Scientists love running simulations. Climate modelers try to simulate how Earth will respond as carbon dioxide levels increase. Particle physicists simulate collisions of particles to understand measurements made in the complex detectors surrounding their particle accelerators. During graduate school and postdocs, I used computers to simulate more gamma rays than I ever detected with telescopes. The prolific use of simulations through all scientific disciplines raises the question of whether we (humanity, Earth and all the life it contains, and even the universe) exist only as simulations in complex computer programs run by our advanced descendants. Remarkably, scientists can test this idea by making measurements of our universe.

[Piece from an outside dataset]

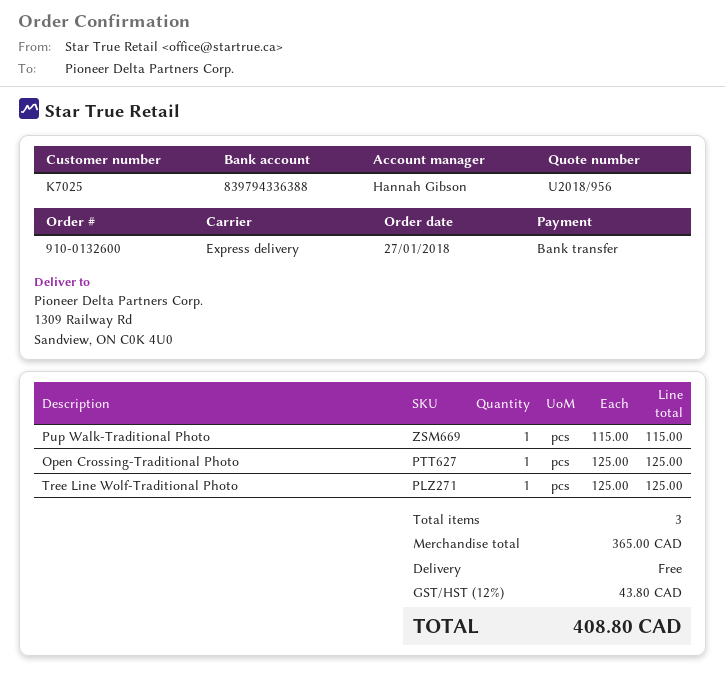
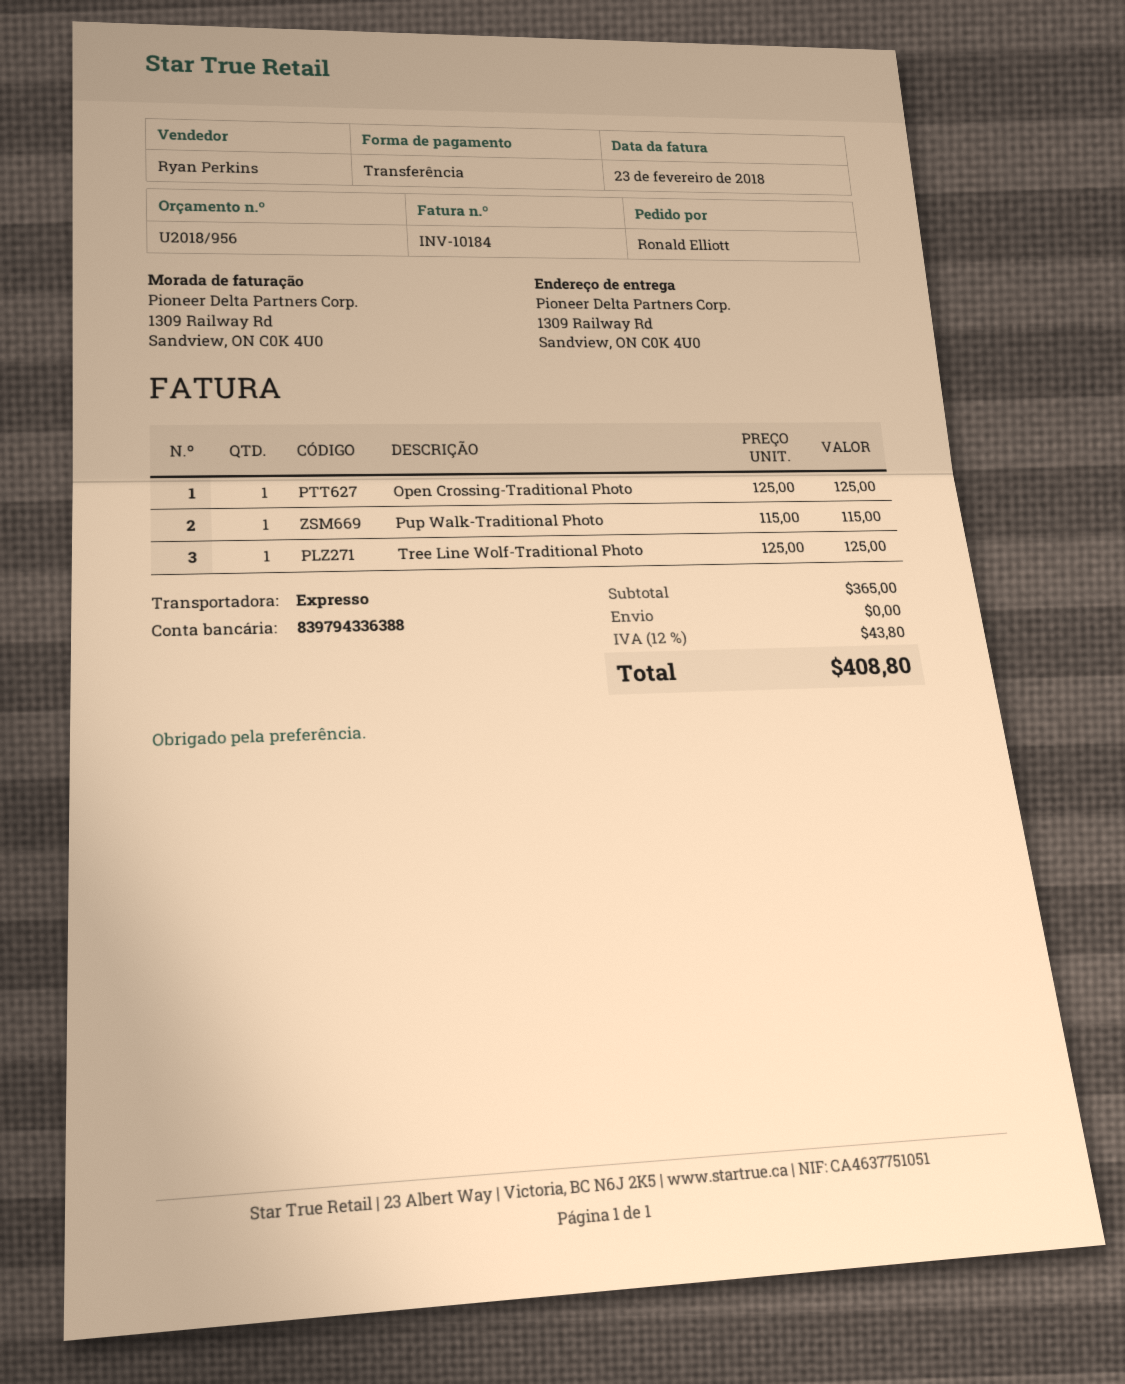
sales rep: Hannah Gibson -> Ryan Perkins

Oxford philosopher Nick Bostrom was the first to develop the concept that humans might exist in a complex simulation run by our descendants.1 In his paper, he outlined three possible options: (1) the human species will likely go extinct before “advancing” enough to simulate a large universe; (2) any sufficiently advanced civilization is unlikely to run a significant number of simulations of human development; or (3) we almost certainly live in a computer simulation. Testing the third possibility requires knowledge of how to develop a simulation of the universe.
The first step in programming a good simulation requires modeling the physics that determines how things behave. The simulation operator must then build a grid or lattice that organizes where the calculations of the physical interactions happen. These lattice points are like the dots on a very large computer monitor that shows what happens and when. Typically, one envisions a static lattice, but more complex simulations permit elastic and even movable lattices.
The number and spacing of the lattice points sets the resolution and limits of the simulation. For example, consider a simulation of Earth’s atmosphere with two million lattice points. Simulating the entire atmosphere gives a distance around ten miles between lattice points (assuming an atmosphere ten miles high). This spacing limits the information regarding cloud cover because clouds are much thinner than ten miles. Reducing the spacing to less than a mile (more realistic for cloud cover) means that the simulation will cover only 200,000 square miles of Earth’s surface (less than the size of Texas).
It’s one thing to simulate Earth’s atmosphere, but quite another to simulate the many physical characteristics of the universe. Similar limits apply to the most fundamental simulations of the universe. Specifically, physicists model the behavior of the strong nuclear force using such a lattice and accurate results require a lattice spacing of fractions of a femtometer (10-15m—or the size of a proton). Current speed, storage space, and other computer limitations result in the largest simulations encompassing a spatial size of a few femtometers. However, as computer power and algorithm sophistication increase, the size of the simulations will also increase. Reasonable extrapolations of technological trends indicate that humanity could simulate volumes up to one meter in size (a much larger, but still very small chunk of the universe) within the next 150 years.
Of course, the hypothesized advanced civilizations capable of simulating our universe will possess much greater, but still limited, resources. Consequently, these civilizations are likely to rely on similar lattice systems for simulation-building.
Lattices impose a cubic symmetry on results, but “real world” quantities calculated by physicists assume a rotational symmetry (a cube only exhibits symmetry when rotated by specific angles, a sphere exhibits symmetry regardless of the rotation angle). Thus, determining which quantities are most sensitive to differences between rotational and cubic symmetry holds the most promise for assessing what physical measurements (aspects of the universe) might probe the lattice spacing.
According to recent research, two promising measurements include searching for discrepancies in the anomalous magnetic moment of the electron and muon as well as comparing the value of the fine structure constant using two different measuring techniques. However, the most sensitive method involves looking for asymmetries in the directions of the most energetic cosmic rays. In a grid-based simulation, these cosmic rays would travel diagonally across the grid rather than along the edges and they would preferentially interact in certain directions.2 Current measurements of the highest energy cosmic rays indicate no such asymmetries, but scientists expect operational experiments (like Auger) to substantially increase the database of cosmic rays available for analysis.
For now, the data provides no indications that we reside in a complex simulation. However, the possibility of simulated realities implies that they could exist—like a multiverse of simulations. I find it provocative that some students of the Bible consider this universe as a “testing ground” for the battle of good vs. evil and that we will enter a new realm upon completion of the battle. Maybe it is not so unreasonable to consider our universe one massive “simulation” with God as the Master Simulator.